TASK INPUT:
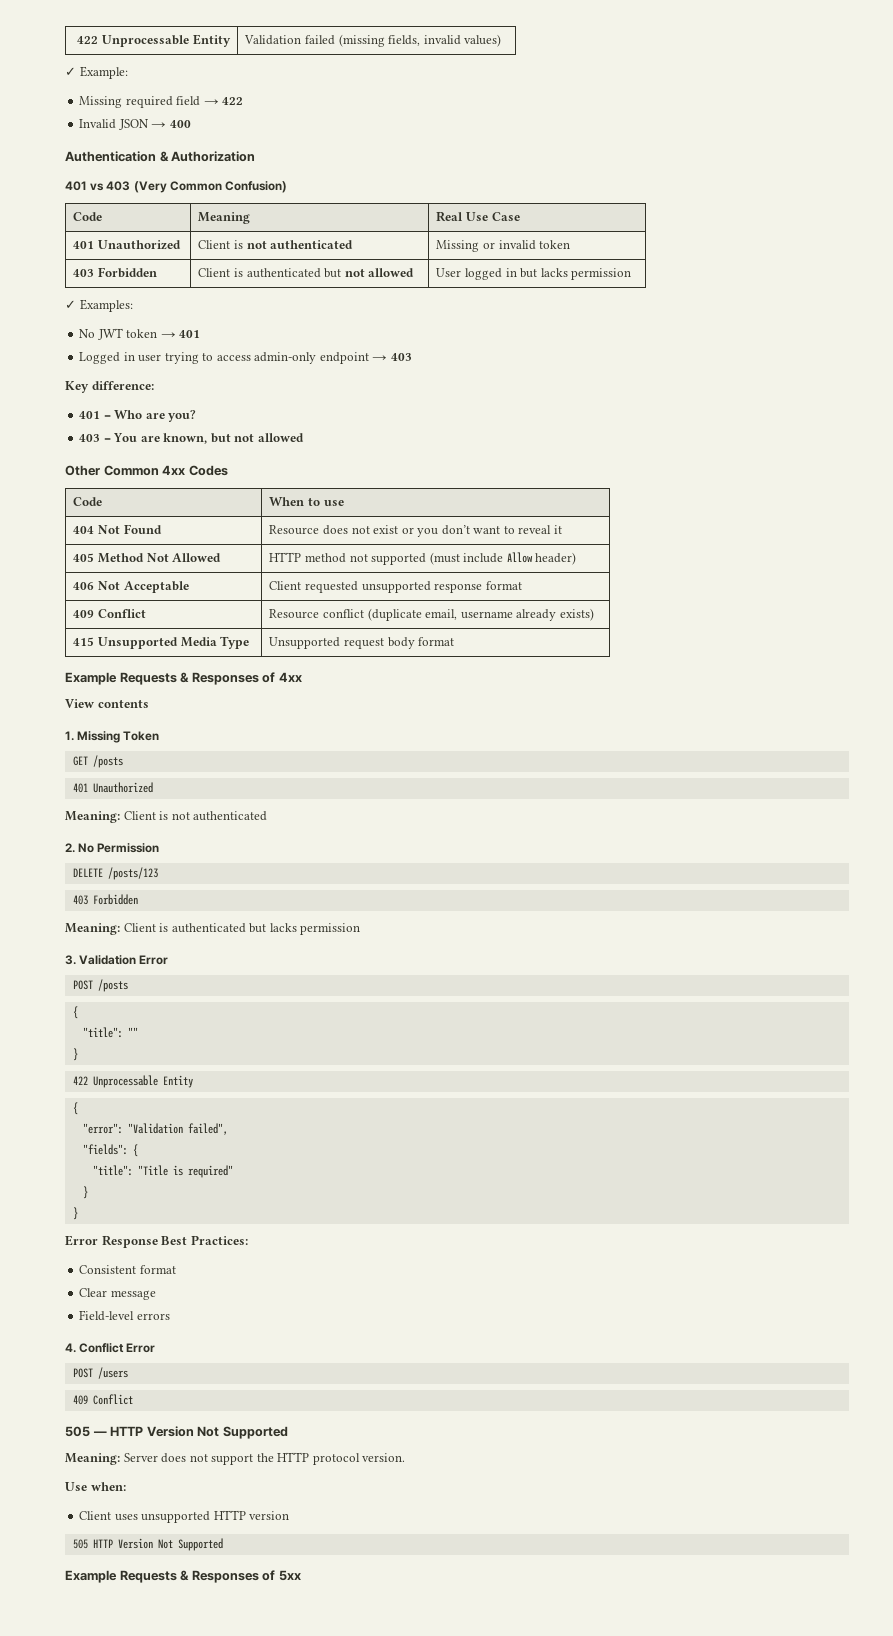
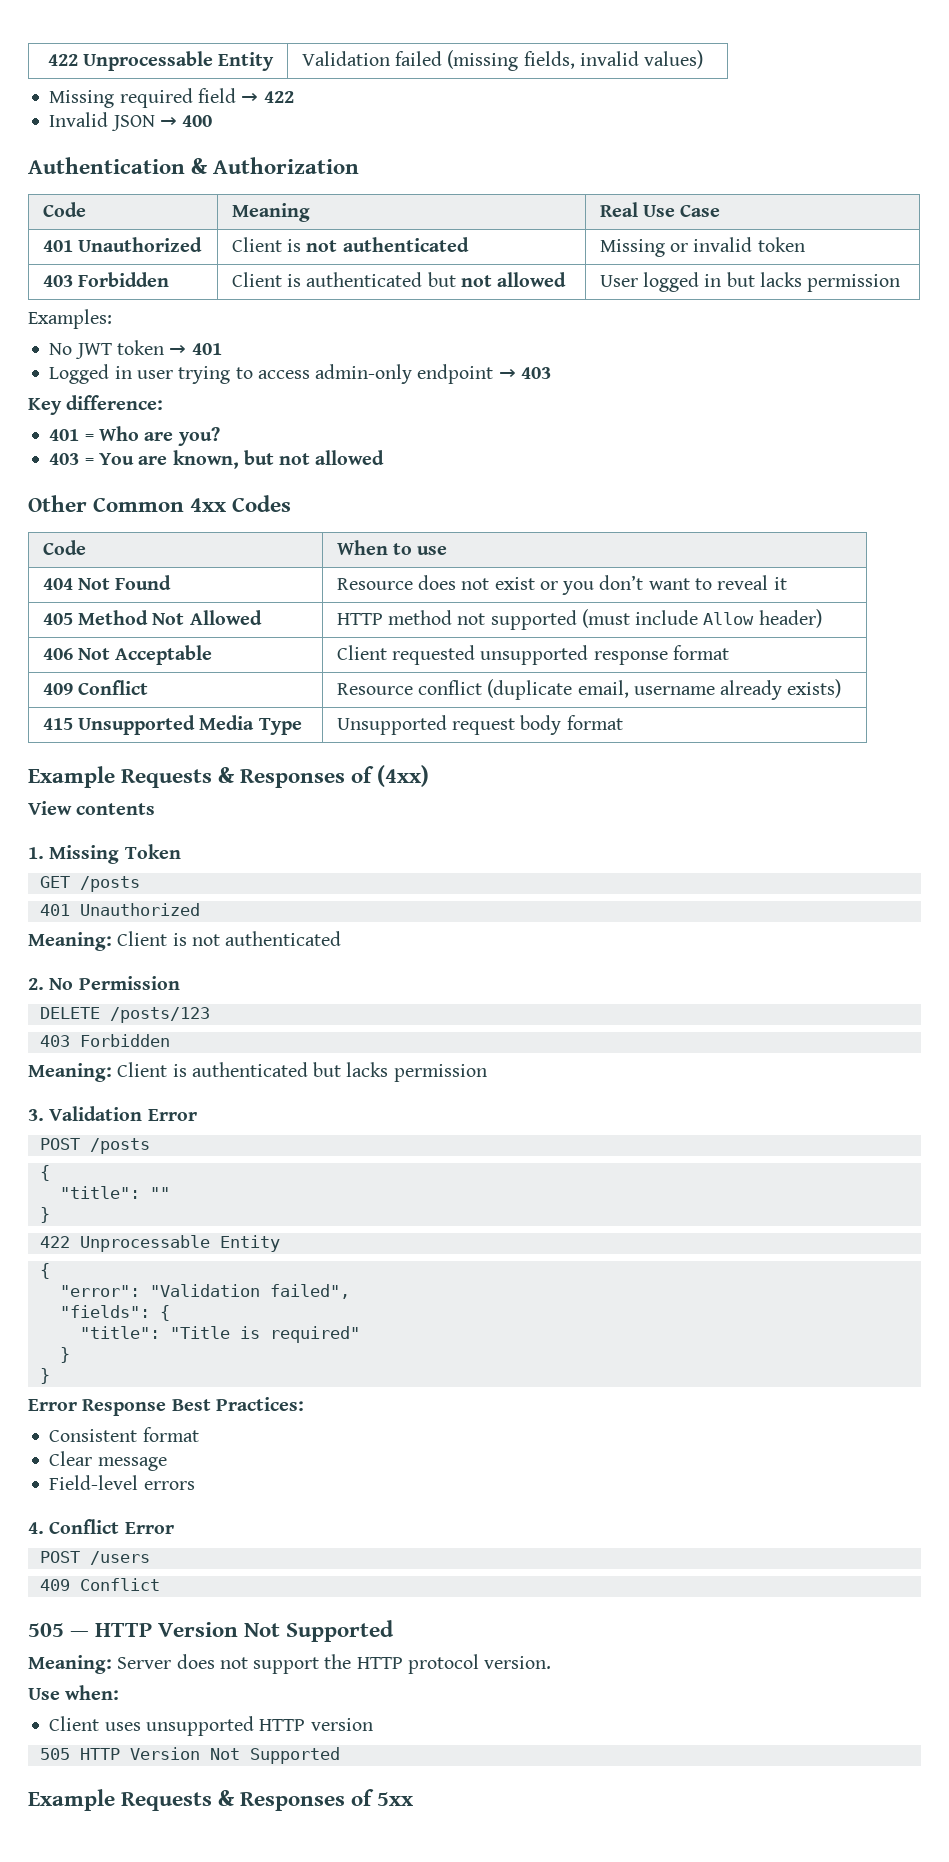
- ✓ Example:
- 401 vs 403 (Very Common Confusion)
- ✓ Examples:
+ Examples:
- Example Requests & Responses of 4xx
+ Example Requests & Responses of (4xx)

REQUIREMENT: Read the entries and select each line where the word "Requests" is found.

SOLUTION TO THIS PROBLEM:
- Example Requests & Responses of 4xx
+ Example Requests & Responses of (4xx)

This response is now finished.